• _Exercise objective_: Once the pictures are set aside, transcribe the remaining data exactly.

++++ Records shown ++++

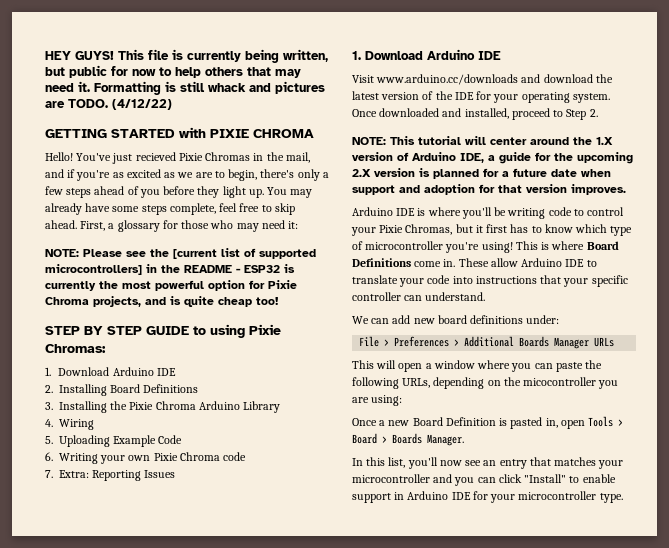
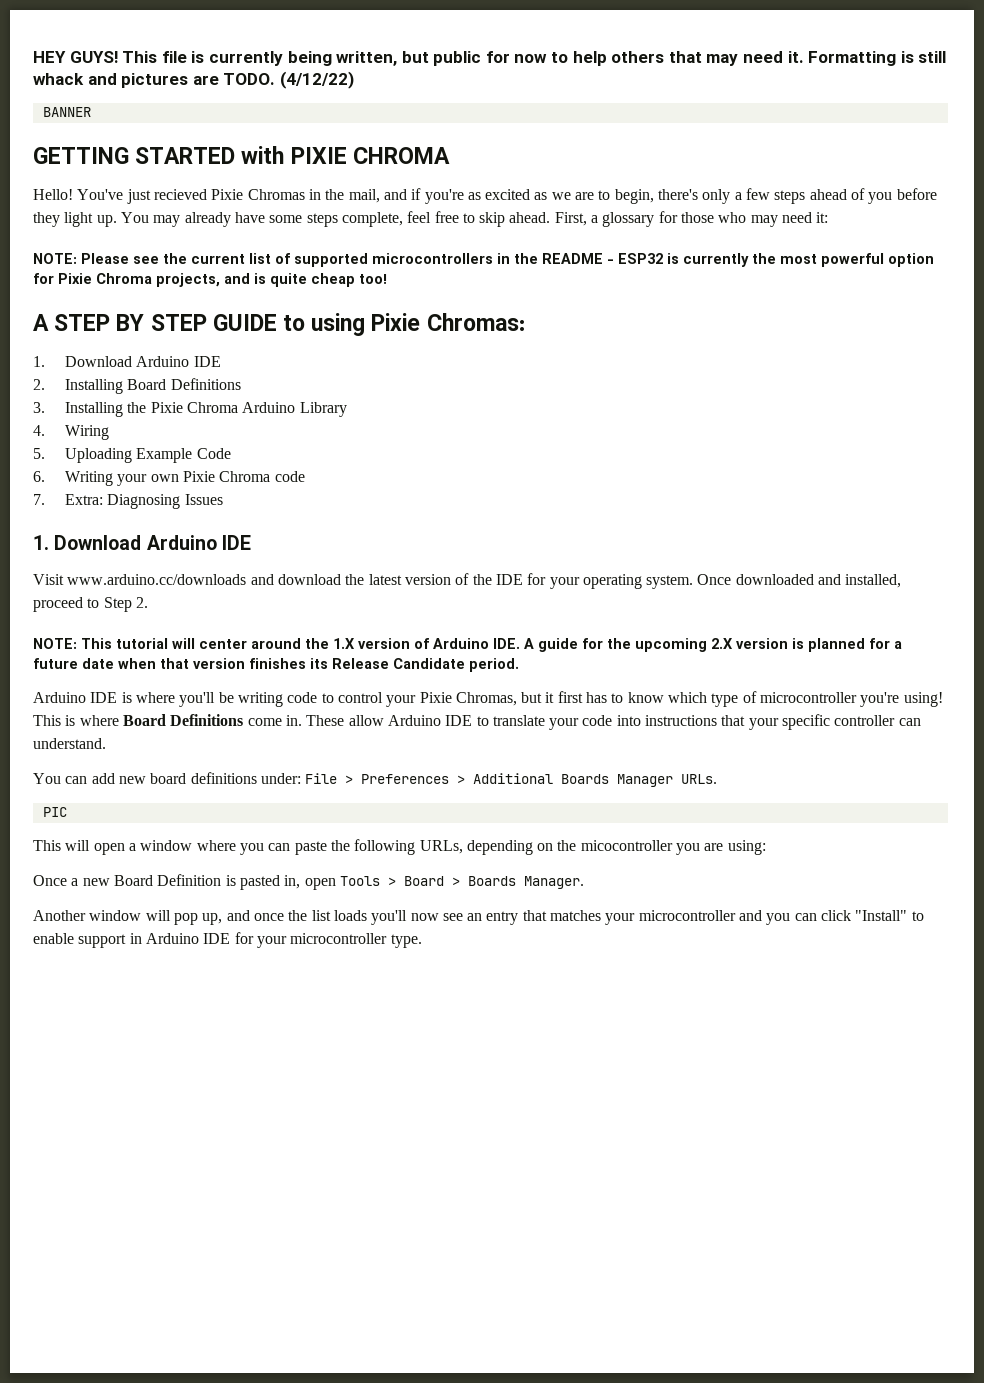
(172, 104) none -> [42,107,91,117] // BANNER
[173,249,217,259] [current -> [191,254,245,264] current
[45,264,142,275] microcontrollers] -> [372,253,493,264] microcontrollers
(278, 301) none -> [33,314,49,331] A
[92,470,142,481] Reporting -> [107,494,181,509] Diagnosing
[460,153,495,163] IDE, a -> [493,638,534,649] IDE. A
[352,184,626,195] support and adoption for that version improves. -> [160,658,519,672] that version finishes its Release Candidate period.
[352,316,369,324] We -> [33,773,61,784] You
(560, 319) // -> (301, 778) none
[594,337,615,347] URLs -> [681,774,718,784] [42,807,67,817] URLs. // PIC
[352,457,406,468] In this list, -> [33,910,367,925] Another window will pop up, and once the list loads

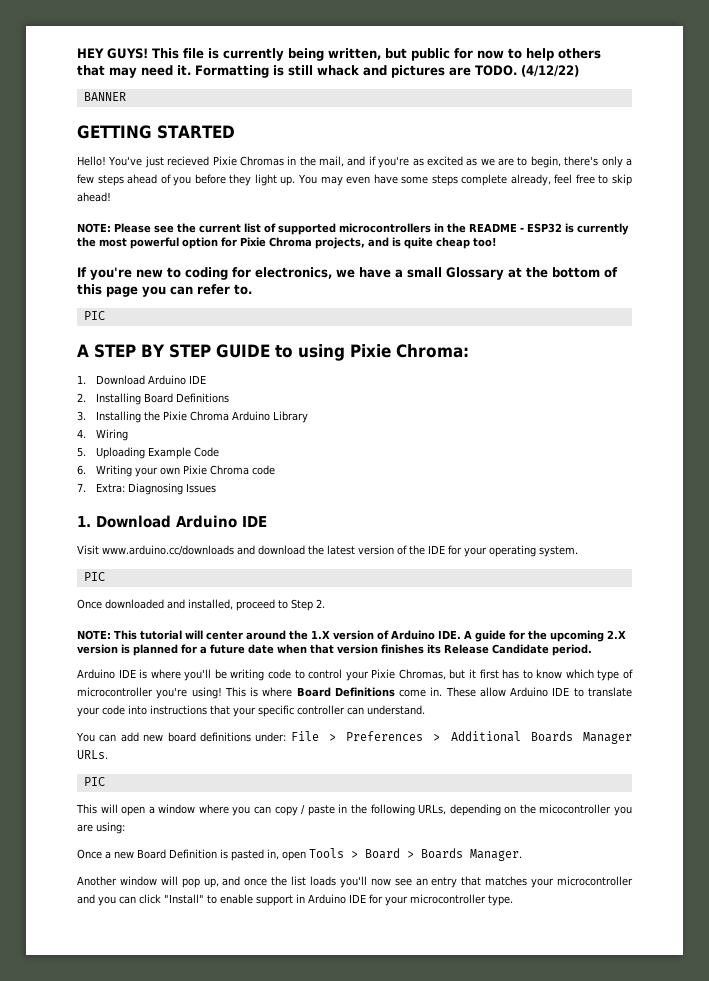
[241,146,450,164] with PIXIE CHROMA -> (235, 132) none
[184,212,231,227] already -> [346,176,371,184] even
[341,212,403,227] complete, -> [461,174,551,186] complete already,
[509,211,829,227] ahead. First, a glossary for those who may need it: -> [77,192,111,202] ahead!
(387, 279) none -> [77,267,618,280] [77,284,252,297] [83,311,105,320] // If you're new to coding for electronics, we have a small Glossary at the bottom of this page you can refer to. // PIC
[426,313,525,331] Chromas: -> [395,344,469,358] Chroma:
(694, 582) none -> [83,572,105,581] // PIC //
[294,841,327,855] paste -> [274,804,348,816] copy / paste in

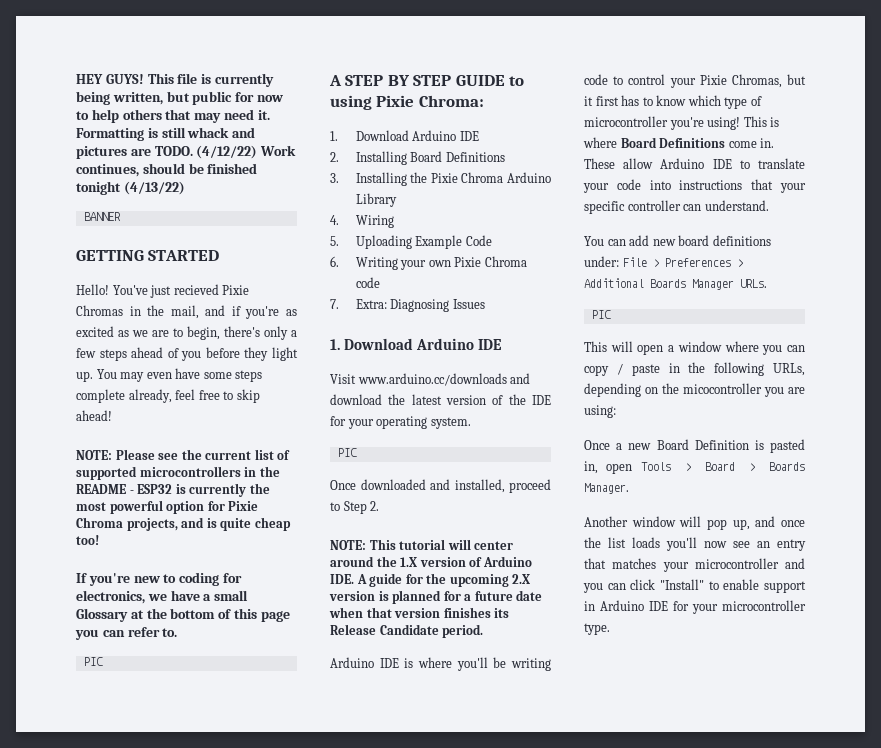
(579, 71) none -> [260,145,297,156] [76,163,258,177] [76,181,185,195] Work continues, should be finished tonight (4/13/22)

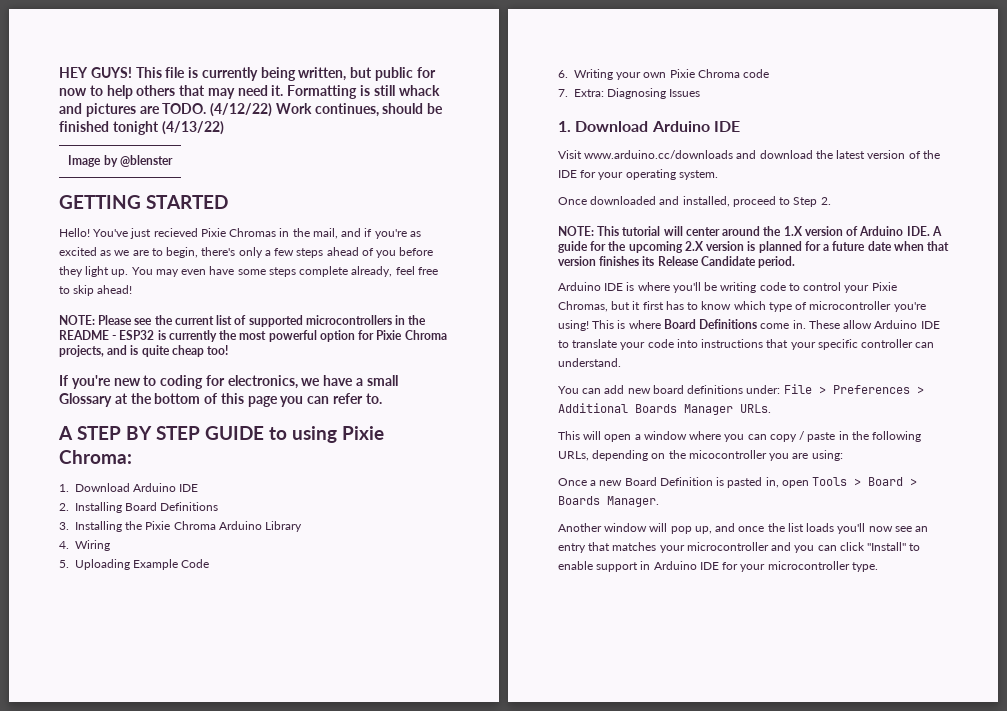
[83,212,121,221] // BANNER -> [68,155,173,167] // Image by @blenster
[83,657,103,666] // PIC -> (382, 398) none
[337,448,357,457] // PIC -> (718, 175) none
[591,310,611,319] // PIC -> (771, 408) none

++++

• _Response_:
(172, 104) none -> [42,107,91,117] // BANNER
[173,249,217,259] [current -> [191,254,245,264] current
[45,264,142,275] microcontrollers] -> [372,253,493,264] microcontrollers
(278, 301) none -> [33,314,49,331] A
[92,470,142,481] Reporting -> [107,494,181,509] Diagnosing
[460,153,495,163] IDE, a -> [493,638,534,649] IDE. A
[352,184,626,195] support and adoption for that version improves. -> [160,658,519,672] that version finishes its Release Candidate period.
[352,316,369,324] We -> [33,773,61,784] You
(560, 319) // -> (301, 778) none
[594,337,615,347] URLs -> [681,774,718,784] [42,807,67,817] URLs. // PIC
[352,457,406,468] In this list, -> [33,910,367,925] Another window will pop up, and once the list loads

[241,146,450,164] with PIXIE CHROMA -> (235, 132) none
[184,212,231,227] already -> [346,176,371,184] even
[341,212,403,227] complete, -> [461,174,551,186] complete already,
[509,211,829,227] ahead. First, a glossary for those who may need it: -> [77,192,111,202] ahead!
(387, 279) none -> [77,267,618,280] [77,284,252,297] [83,311,105,320] // If you're new to coding for electronics, we have a small Glossary at the bottom of this page you can refer to. // PIC
[426,313,525,331] Chromas: -> [395,344,469,358] Chroma:
(694, 582) none -> [83,572,105,581] // PIC //
[294,841,327,855] paste -> [274,804,348,816] copy / paste in

(579, 71) none -> [260,145,297,156] [76,163,258,177] [76,181,185,195] Work continues, should be finished tonight (4/13/22)

[83,212,121,221] // BANNER -> [68,155,173,167] // Image by @blenster
[83,657,103,666] // PIC -> (382, 398) none
[337,448,357,457] // PIC -> (718, 175) none
[591,310,611,319] // PIC -> (771, 408) none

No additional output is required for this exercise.